In the early 1950s Smith received feature pictorial coverage in both Vogue and Harper’s Bazaar and was also mentioned in The New Yorker shopper’s guide, “On the Avenue.” For many years thereafter he ran a small advertisement in the back of The New Yorker. By the 1960s he had begun to use silver more readily in his jewelry, and as his client base increased so did his custom designs. He received a prestigious commission from the Peekskill, New York, chapter of the National Association for Advancement of Colored People, for example, to design a brooch for Eleanor Roosevelt, and he made cufflinks for Duke Ellington that incorporated the first notes of Ellington’s famous 1930 song “Mood Indigo.” In 1969 he was honored with a one-man exhibition at New York’s Museum of Contemporary Crafts (now the Museum of Art and Design), and in 1970 he was included in Objects: USA, a large traveling exhibition organized by Lee Nordness, an influential early dealer in craft objects.
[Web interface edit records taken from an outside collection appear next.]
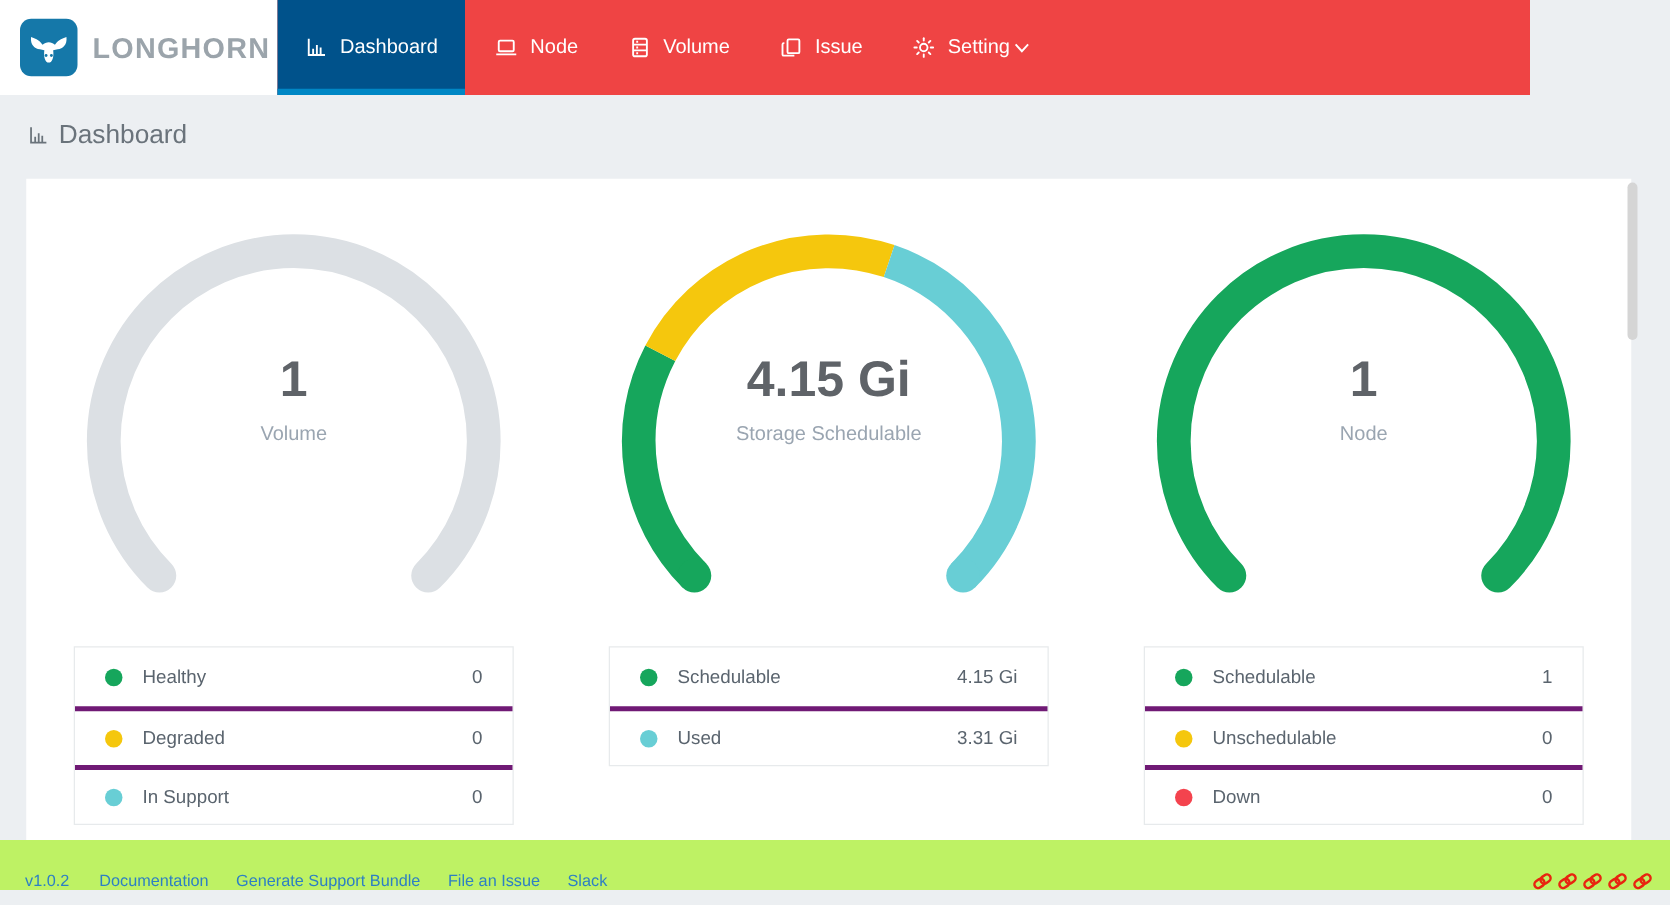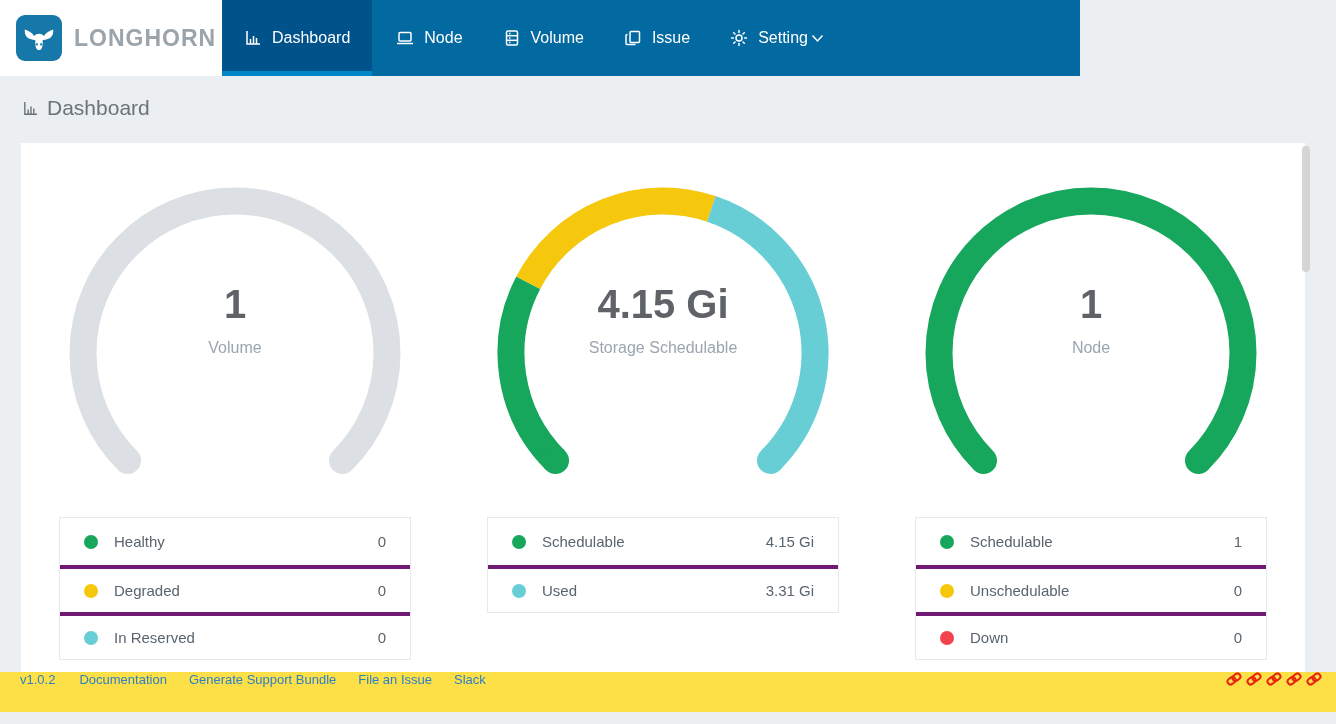--- a/index.html
+++ b/index.html
@@ -1,21 +1,21 @@
 <!DOCTYPE html>
 <html><head>
 <meta charset="utf-8">
 <style>
   * { margin:0; padding:0; box-sizing:border-box; }
   html,body { width:1336px; height:724px; overflow:hidden;
     font-family:"Liberation Sans", sans-serif; background:#eceff2; }
 
   
-  .header { position:absolute; top:0; left:0; width:1080px; height:76px;
-    background:#0369a1; display:flex; }
+  .header { position:absolute; top:0; left:0; width:1224px; height:76px;
+    background:#ef4444; display:flex; }
   .logo-block { width:222px; height:76px; background:#ffffff;
     display:flex; align-items:center; padding-left:16px; flex:none; }
   .logo-square { width:46px; height:46px; background:#1578a9; border-radius:9px;
     display:flex; align-items:center; justify-content:center; flex:none; }
   .logo-text { font-size:23px; font-weight:bold; color:#9ba4ab;
     letter-spacing:1px; margin-left:12px; }
   .nav { display:flex; height:76px; }
   .nav-item { position:relative; display:flex; align-items:center; height:76px;
     padding:0 16px; margin-left:8px; color:#ffffff; font-size:16px;
     cursor:pointer; text-decoration:none; }
@@ -49,21 +49,21 @@
     margin-right:16px; }
   .legend-label { font-size:15px; color:#5a646e; flex:1; }
   .legend-value { font-size:15px; color:#5a646e; }
 
   
   .scroll-thumb { position:absolute; left:1302px; top:146px; width:8px;
     height:126px; border-radius:4px; background:#d5d5d5; }
 
   
   .footer { position:absolute; left:0; top:672px; width:1336px; height:40px;
-    background:#fde047; display:flex; align-items:flex-start; padding:0 14px 0 20px;
+    background:#bef264; display:flex; align-items:flex-end; padding:0 14px 0 20px;
     font-size:13px; }
   .footer a { color:#2d7fc4; text-decoration:none; margin-right:22px;
     cursor:pointer; }
   .version { color:#2d7fc4; margin-right:24px; }
   .chain-icons { margin-left:auto; display:flex; align-items:center; gap:4px; }
   .chain-icons svg { display:block; }
 </style>
 </head>
 <body>
 
@@ -178,21 +178,21 @@
        <span class="legend-label">Healthy</span>
        <span class="legend-value">0</span>
      </div>
           <div class="legend-row">
        <span class="dot" style="background:#f5c70d"></span>
        <span class="legend-label">Degraded</span>
        <span class="legend-value">0</span>
      </div>
           <div class="legend-row">
        <span class="dot" style="background:#68ced5"></span>
-       <span class="legend-label">In Reserved</span>
+       <span class="legend-label">In Support</span>
        <span class="legend-value">0</span>
      </div>
         </div>
       </div>
       <div class="gauge-col">
         <div class="gauge-wrap">
        <svg width="340" height="300" viewBox="0 0 340 300">
             <path d="M 62.52 277.48 A 152 152 0 0 1 35.26 99.65" stroke="#16a65c" stroke-width="27" fill="none" stroke-linecap="butt"></path>
             <path d="M 35.26 99.65 A 152 152 0 0 1 218.32 25.89" stroke="#f5c70d" stroke-width="27" fill="none" stroke-linecap="butt"></path>
             <path d="M 218.32 25.89 A 152 152 0 0 1 277.48 277.48" stroke="#68ced5" stroke-width="27" fill="none" stroke-linecap="butt"></path>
After his death 3 major exhibits were organized celebrating his work; "Arthur Smith A Jeweler's Retrospective" at the Jamacia Arts Center in Queens NY, 1990, "Sculpture to Wear; Art Smith and his Contemporaries", at the Gansevoort Gallery, NYC, 1998, and "From the Village to Vogue" at the Brooklyn Museum., 2008. Small catalogues from the 2 museum shows are available. The definitive collection and exhibit of all the artist jewelers of Art Smith's generation is beautifully illustrated and discussed in "Messengers on Modernism American Studio Jewelry 1940-1960", written by Toni Greenbaum published by Flammarion and the Montreal Museum in 1996. Smith had had a heart attack in the 1960s, and by the late 1970s his health had declined. The shop on West Fourth was closed in 1979 and Art Smith died in 1982.